RECORDS FOR THE EXERCISE:
-=-=-

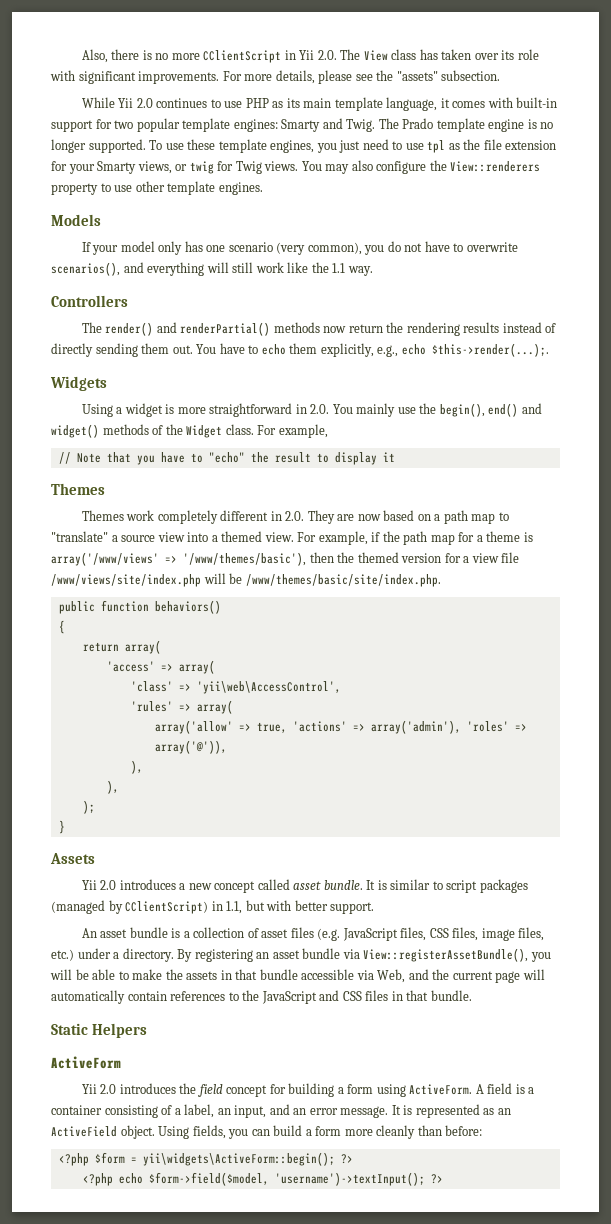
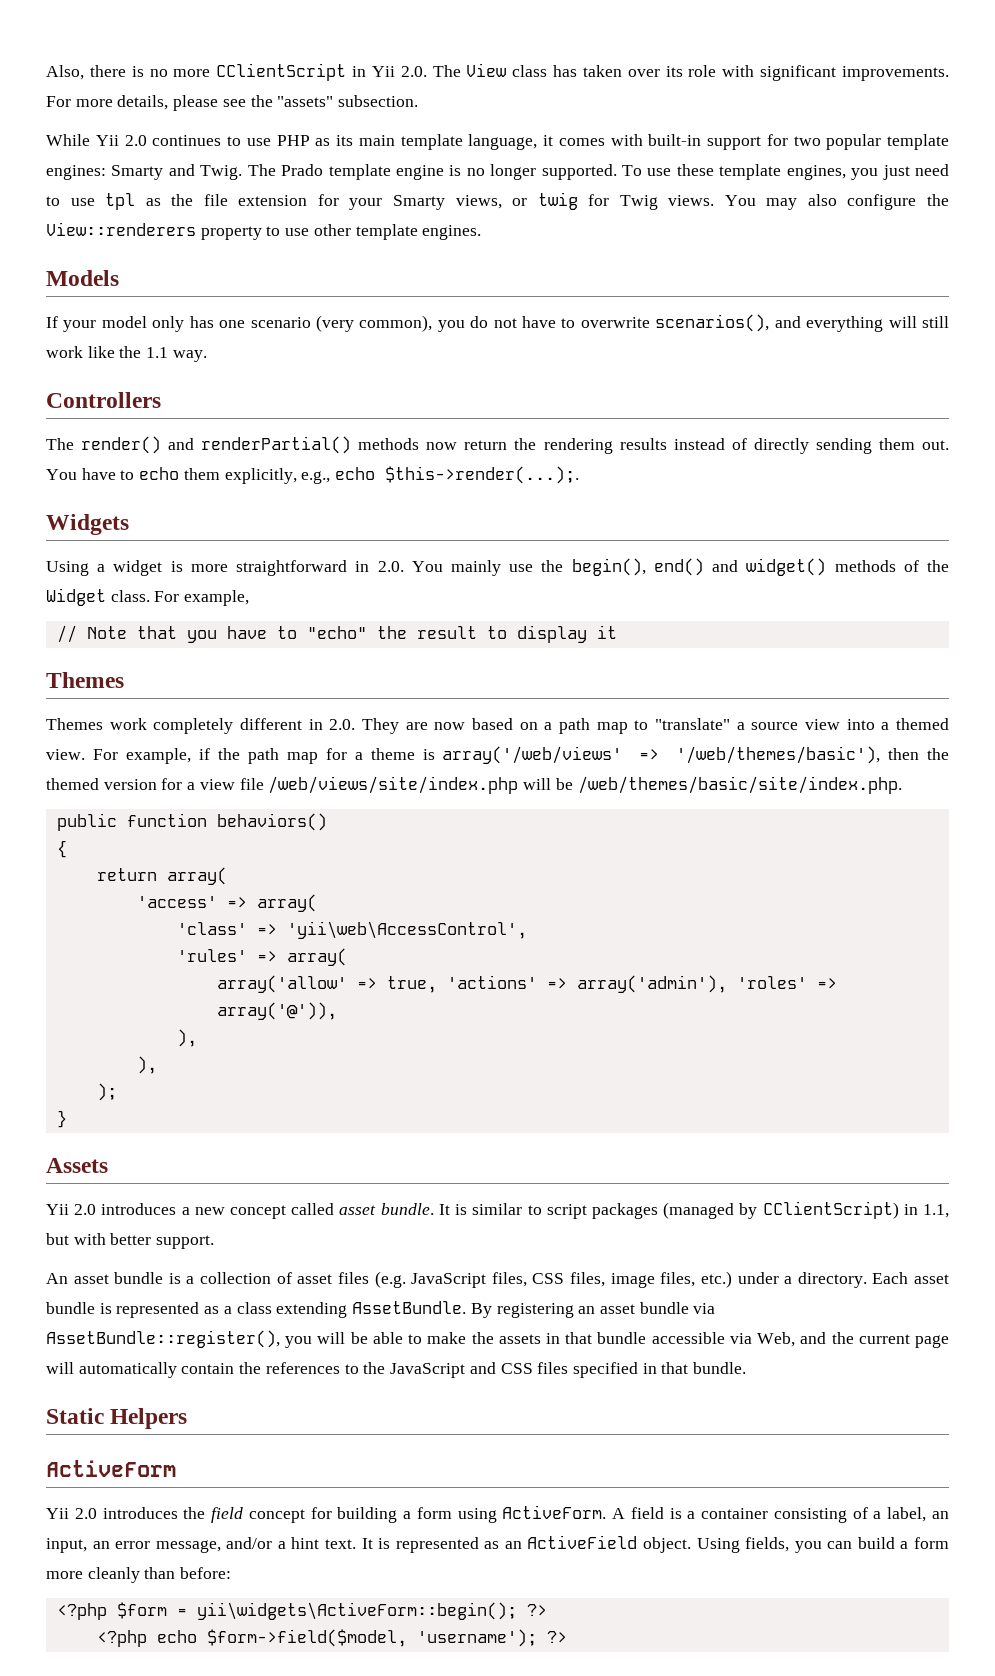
- For example, if the path map for a theme is array('/www/views' => '/www/themes/basic'), then the themed version for a view file /www/views/site/index.php will be /www/themes/basic/site/index.php.
+ For example, if the path map for a theme is array('/web/views' => '/web/themes/basic'), then the themed version for a view file /web/views/site/index.php will be /web/themes/basic/site/index.php.
+ Each asset bundle is represented as a class extending AssetBundle.
- By registering an asset bundle via View::registerAssetBundle(), you will be able to make the assets in that bundle accessible via Web, and the current page will automatically contain references to the JavaScript and CSS files in that bundle.
+ By registering an asset bundle via AssetBundle::register(), you will be able to make the assets in that bundle accessible via Web, and the current page will automatically contain the references to the JavaScript and CSS files specified in that bundle.
- A field is a container consisting of a label, an input, and an error message.
+ A field is a container consisting of a label, an input, an error message, and/or a hint text.
- <?php echo $form->field($model, 'username')->textInput(); ?>
+ <?php echo $form->field($model, 'username'); ?>

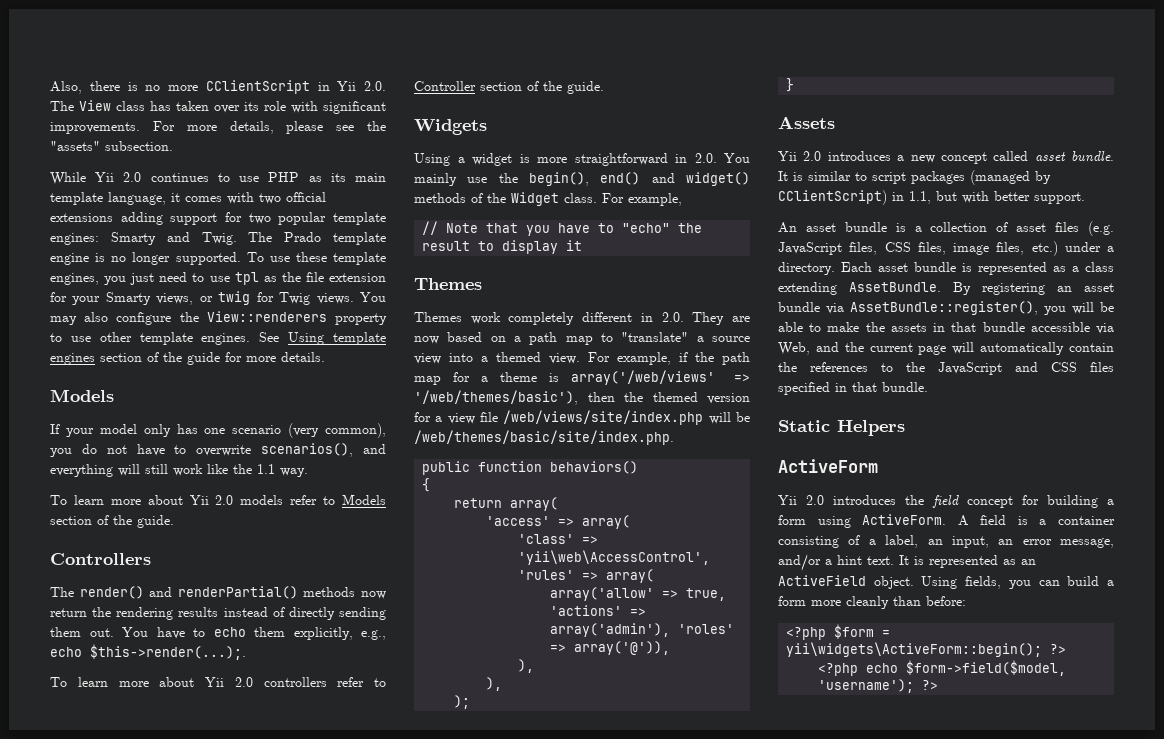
- While Yii 2.0 continues to use PHP as its main template language, it comes with built-in support for two popular template engines: Smarty and Twig.
+ While Yii 2.0 continues to use PHP as its main template language, it comes with two official extensions adding support for two popular template engines: Smarty and Twig.
+ See Using template engines section of the guide for more details.
+ To learn more about Yii 2.0 models refer to Models section of the guide.
+ To learn more about Yii 2.0 controllers refer to Controller section of the guide.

-=-=-

INSTRUCTIONS FOR THE TASK:
Print nothing except the lines from the line containing "Models section of the guide." to the end of the listing, exactly as written.

RESPONSE FOR THIS EXERCISE:
+ To learn more about Yii 2.0 models refer to Models section of the guide.
+ To learn more about Yii 2.0 controllers refer to Controller section of the guide.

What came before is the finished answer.